Monseigneur le légat Pandolfi monta lentement en chaire, et s’assit dans un fauteuil entre deux de ses trois moines, lesquels, par déférence, ne prirent place que sur des tabourets en velours. Le premier était chargé de fournir des pastilles pectorales à monseigneur, l’autre des arguments ; et quand il arrivait à monseigneur de se tromper, de puiser deux fois à la même source, il restait court ou la bouche pleine.

Le menton appuyé sur le bord de la chaire, comme s’il eût été abîmé dans la plus extatique méditation, il supputait horizontalement, de même qu’un pirate au lever du soleil visite du regard la surface de la mer qu’il se propose d’écumer, il évaluait par têtes groupées à ses pieds le contingent probable des indulgences. Sans dévier de leur attitude, ses moines et lui se communiquaient leurs observations.

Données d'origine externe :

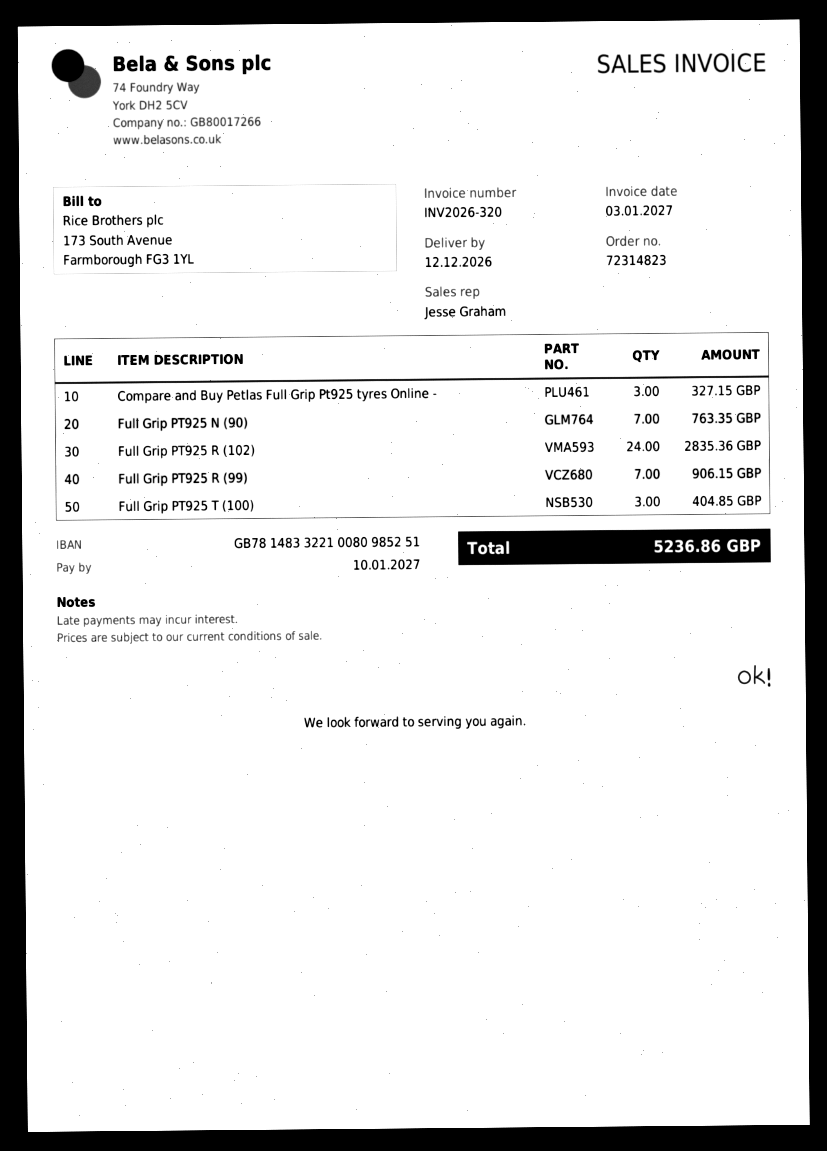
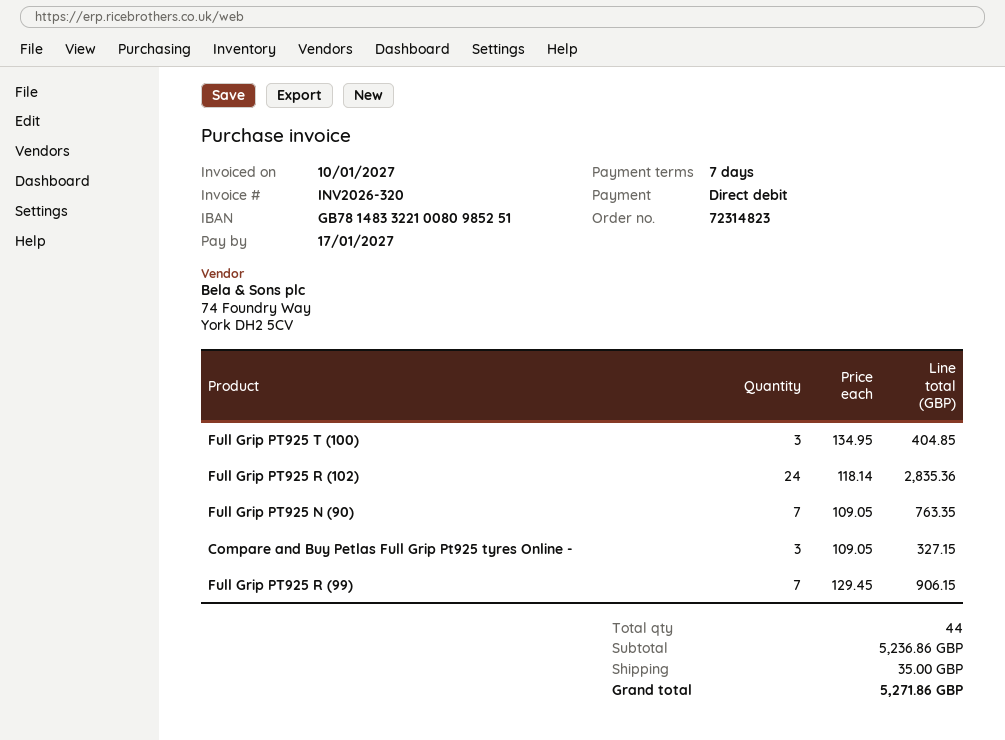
invoice date: 2027-01-03 -> 2027-01-10
due date: 2027-01-10 -> 2027-01-17
shipping: none -> 35.00
total: 5236.86 -> 5271.86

— Vous qui avez la vue bonne, leur disait-il, entrent-ils en foule, les Wittenbergeois ?

Le moine aux pastilles répondait : — Non, monseigneur.

Mais, pour ne pas trop attrister le vieux légat, le moine aux arguments ajoutait incontinent : — Monseigneur, le péché ne se mesure pas à l’homme : il y a foule de péchés, croyez-moi.

— Dieu vous entende ! Nous aurons à prodiguer notre miséricorde.